About a year ago, I happened upon this statement about the Monitor in the Harvard Business Review – under the charming heading of “do things that don’t interest you”:

“Many things that end up” being meaningful, writes social scientist Joseph Grenny, “have come from conference workshops, articles, or online videos that began as a chore and ended with an insight. My work in Kenya, for example, was heavily influenced by a Christian Science Monitor article I had forced myself to read 10 years earlier. Sometimes, we call things ‘boring’ simply because they lie outside the box we are currently in.”

If you were to come up with a punchline to a joke about the Monitor, that would probably be it. We’re seen as being global, fair, insightful, and perhaps a bit too earnest. We’re the bran muffin of journalism.

But you know what? We change lives. And I’m going to argue that we change lives precisely because we force open that too-small box that most human beings think they live in.

The Monitor is a peculiar little publication that’s hard for the world to figure out.

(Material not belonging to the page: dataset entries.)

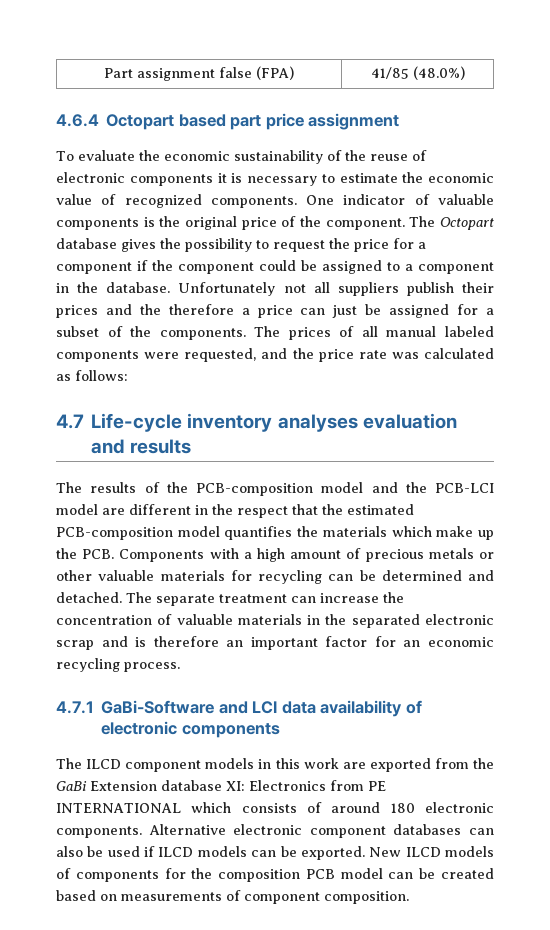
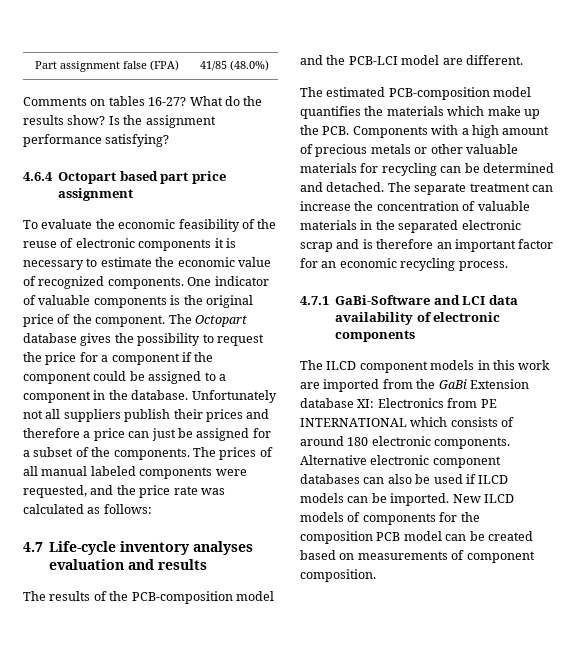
+ Comments on tables 16-27? What do the results show? Is the assignment performance satisfying?
- To evaluate the economic sustainability of the reuse of electronic components it is necessary to estimate the economic value of recognized components.
+ To evaluate the economic feasibility of the reuse of electronic components it is necessary to estimate the economic value of recognized components.
- Unfortunately not all suppliers publish their prices and the therefore a price can just be assigned for a subset of the components.
+ Unfortunately not all suppliers publish their prices and therefore a price can just be assigned for a subset of the components.
- The results of the PCB-composition model and the PCB-LCI model are different in the respect that the estimated PCB-composition model quantifies the materials which make up the PCB. Components with a high amount of precious metals or other valuable materials for recycling can be determined and detached.
+ The results of the PCB-composition model and the PCB-LCI model are different.
+ The estimated PCB-composition model quantifies the materials which make up the PCB. Components with a high amount of precious metals or other valuable materials for recycling can be determined and detached.
- The ILCD component models in this work are exported from the GaBi Extension database XI: Electronics from PE INTERNATIONAL which consists of around 180 electronic components.
+ The ILCD component models in this work are imported from the GaBi Extension database XI: Electronics from PE INTERNATIONAL which consists of around 180 electronic components.
- Alternative electronic component databases can also be used if ILCD models can be exported.
+ Alternative electronic component databases can also be used if ILCD models can be imported.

We’re run by a church, but we’re not only for church members and we’re not about converting people. We’re known as being fair even as the world becomes as polarized as at any time since the newspaper’s founding in 1908.

We have a mission beyond circulation, we want to bridge divides. We’re about kicking down the door of thought everywhere and saying, “You are bigger and more capable than you realize. And we can prove it.”